И тут появился Мотл — тихий и беззлобный городской сумасшедший. В это время дня он обычно валялся на пляже, играл в карты с мальчишками вдвое младше себя или дремал, пообедав чем послал не слишком озабоченный его судьбой Всевышний. Какие «декабристы» разбудили его в тот день неведомо, но лучше было бы им заняться чем-то другим. Было Мотьке лет двадцать пять, он и выглядел на них, вот только разум его остановился, застыл в тот счастливый и беззаботный период детства, который умному и заглядывающему далеко вперёд человеку покидать не хочется, — вот Мотл там и задержался, так что был ли он таким уж дурачком? Но справки у него были, и все настоящие.
Неизвестно, понял ли Мотл, что происходит, но заинтересовался. Он походил вокруг стоявшей у дома милицейской машины и отхаркавшись смачно плюнул на колесо. Водитель вздрогнул, но сделал вид, что не заметил. Милицейские машины Мотл не любил, а из людей в форме уважал одного только Семёна. Мотл был местной достопримечательностью, и поделать с ним ничего было нельзя. В тюрьму посадить невозможно — официальный сумасшедший, да, в общем-то, и не за что. А дурдом, который находился неподалёку, чуть выше по течению Горыня, был для него желанным местом отдыха. Там иногда меняли постельное бельё, из крана текла тёплая вода, и кормили лучше, чем дома, но попасть в этот рай ему удавалось не часто. Его мамаша — горластая Хана сдавала его туда сама, и только когда надо было спрятать что-то натворившего Мотла от закона или от случайно обиженных им и рвущихся отомстить, но долго он там не задерживался. Больницу эту регулярно посещали разного рода комиссии, и держать на казённом довольствии здоровенного и безобидного мужика врачам не позволяли. А знаменито было это заведение у психиатров тем, что в нём, единственном на весь СССР, находились Александр Македонский и Буцефал — и в одном лице. Врачи со всей огромной страны, пациенты которых не поднимались в своих галлюцинациях выше полковника или завсклада, съезжались посмотреть на чудо и регулярно устраивали там конференции. Для Мотла попасть туда было, как выиграть профсоюзную путёвку в крымский санаторий. Лечить его там не пытались, горячих уколов не делали. Во-первых, он не буйствовал, а во-вторых, знали, что если Мотл пожалуется дома на то, что над ним издевались, то можно как следует огрести, как от его мамаши Ханы, так и от жителей покрепче — Мотла в городке любили и в обиду не давали. А уж если Хана начинала орать, то голос её поднимался до ультразвуковых высот, и только опытное ухо или замедленная перемотка на магнитофоне могли выделить из этого пронзительного визга внятный набор ругательств и проклятий. Связываться с ней побаивались и записные скандалистки, которых на улице Энгельса было немало.

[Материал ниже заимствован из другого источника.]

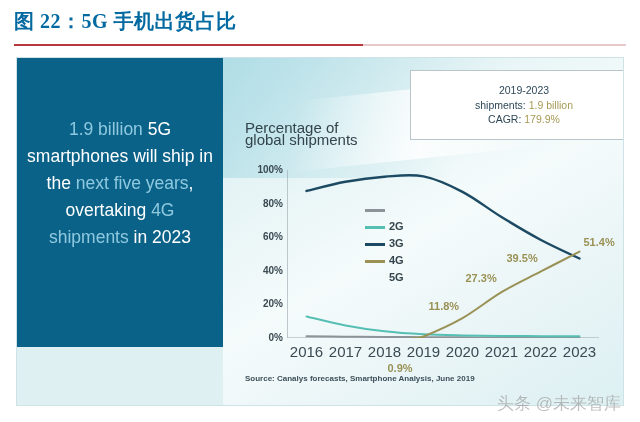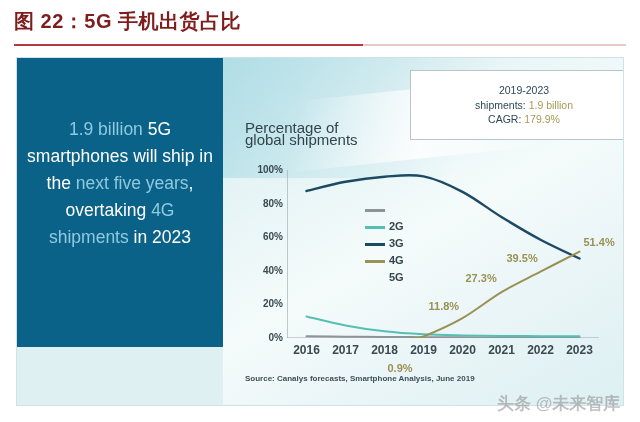--- a/index.html
+++ b/index.html
@@ -17,9 +17,9 @@
   }
   #caption-text{
     position:absolute;left:14px;top:8px;
-    font-size:20px;font-weight:700;color:#7f1d1d;
+    font-size:20px;font-weight:700;color:#0369a1;
     letter-spacing:.5px;white-space:nowrap;
-    font-family:Liberation Sans, sans-serif;
+    font-family:Liberation Serif, serif;
   }
   #caption-rule{
     position:absolute;left:14px;top:44px;width:612px;height:2px;

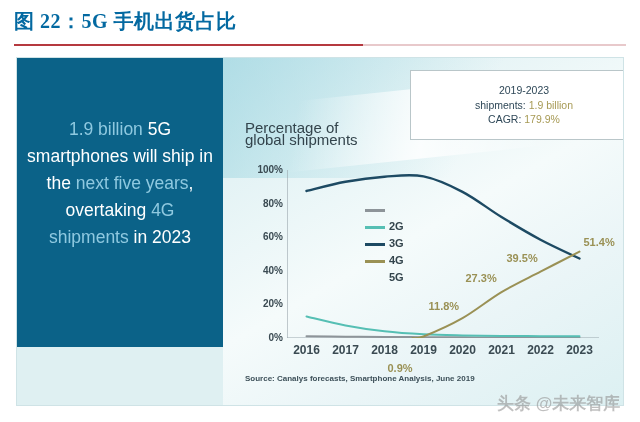--- a/index.html
+++ b/index.html
@@ -100,7 +100,7 @@
     display:flex;
   }
   .xlab{
-    flex:1;text-align:center;font-size:12px;color:#3a4a52;font-weight:700;
+    flex:1;text-align:center;font-size:15px;color:#3a4a52;font-weight:400;
   }
 
   

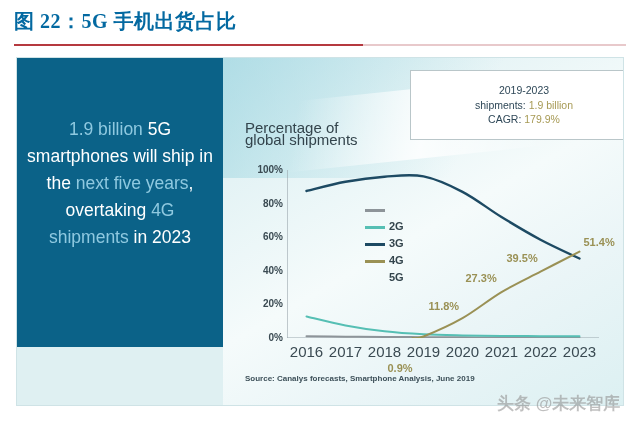--- a/index.html
+++ b/index.html
@@ -142,7 +142,7 @@
   
   #watermark{
     position:absolute;left:497px;top:392px;
-    font-size:17px;font-weight:700;color:#8c8c8c;
+    font-size:17px;font-weight:400;color:#8c8c8c;
     opacity:.55;white-space:nowrap;
     font-family:"Liberation Sans", sans-serif;
     text-shadow:0 0 1px rgba(255,255,255,.9);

Обиженный невниманием водителя, Мотл собрался было плюнуть на лобовое стекло, но, на Ханино счастье, отвлёкся. Из дома вышел помощник Зильбермана — раскрасневшийся и пышущий жаром сержант Ковтун, с трудом удерживая у выпуклого живота тяжёлый ящик радиоприёмника. Следом, прихрамывая и улыбаясь растерянной детской улыбкой, брёл Меер. В одной руке он держал маленький фанерный чемоданчик, с которым старик по пятницам ходил в баню, в другой — завёрнутые в газету бутерброды с гусиным смальцем, кусок вчерашнего кугл и два крутых яйца — всё, что успела собрать Песя, не прекращая при этом в голос поливать пришедших многоступенчатыми проклятиями на идиш. За ним вышел гордый собой и потный лейтенант Зильберман, а замыкали шествие плачущая Песя и почерневший от злости Вольф.
Толпа, состоявшая из десятка стариков, нескольких любопытных мальчишек и двух мужиков из ближайшей деревни со своими лошадьми и подводами, приехавших на рынок продать то убогое, что выросло, и купить то немногое, что на эти деньги можно было приобрести, — глухо заворчала. Не так давно прошедший двадцать второй съезд расслабил их, успокоил и, не увидев в сегодняшней утренней газете никаких новых постановлений о «изменении курса», эти пуганные, битые, столько пережившие и, несмотря ни на что, выжившие люди считали себя пока вправе возмущаться вслух, но осторожно — не громко.